# Work instruction:
In the data, extract each line that holds the string "AlShuhail".

# Records for the exercise:
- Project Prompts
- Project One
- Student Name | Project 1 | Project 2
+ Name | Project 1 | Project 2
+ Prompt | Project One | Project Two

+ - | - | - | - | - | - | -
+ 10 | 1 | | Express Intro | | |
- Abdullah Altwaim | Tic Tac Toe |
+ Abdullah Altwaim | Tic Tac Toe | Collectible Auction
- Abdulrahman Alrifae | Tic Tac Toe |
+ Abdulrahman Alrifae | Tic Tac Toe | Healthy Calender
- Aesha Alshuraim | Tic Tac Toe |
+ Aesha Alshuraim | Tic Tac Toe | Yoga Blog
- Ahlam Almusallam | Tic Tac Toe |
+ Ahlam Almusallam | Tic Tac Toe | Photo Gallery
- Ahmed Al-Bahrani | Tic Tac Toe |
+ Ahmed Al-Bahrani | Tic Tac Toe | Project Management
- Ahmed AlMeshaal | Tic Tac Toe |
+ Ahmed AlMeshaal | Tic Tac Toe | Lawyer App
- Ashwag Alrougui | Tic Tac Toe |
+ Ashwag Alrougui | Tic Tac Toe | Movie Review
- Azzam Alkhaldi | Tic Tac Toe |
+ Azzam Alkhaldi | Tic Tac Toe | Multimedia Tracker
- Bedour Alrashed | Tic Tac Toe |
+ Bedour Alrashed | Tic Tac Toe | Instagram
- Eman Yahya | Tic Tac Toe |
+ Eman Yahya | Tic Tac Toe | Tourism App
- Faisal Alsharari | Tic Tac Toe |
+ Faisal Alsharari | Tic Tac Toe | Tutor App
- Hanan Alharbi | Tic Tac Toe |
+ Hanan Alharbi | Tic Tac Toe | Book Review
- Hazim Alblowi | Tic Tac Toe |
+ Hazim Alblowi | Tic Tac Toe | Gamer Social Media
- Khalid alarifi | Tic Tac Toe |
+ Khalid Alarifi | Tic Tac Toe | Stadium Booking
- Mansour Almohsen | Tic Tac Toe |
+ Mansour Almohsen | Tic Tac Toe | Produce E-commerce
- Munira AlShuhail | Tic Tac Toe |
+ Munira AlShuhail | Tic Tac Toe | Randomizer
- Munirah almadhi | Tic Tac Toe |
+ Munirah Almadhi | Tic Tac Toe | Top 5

# Exercise answer:
- Munira AlShuhail | Tic Tac Toe |
+ Munira AlShuhail | Tic Tac Toe | Randomizer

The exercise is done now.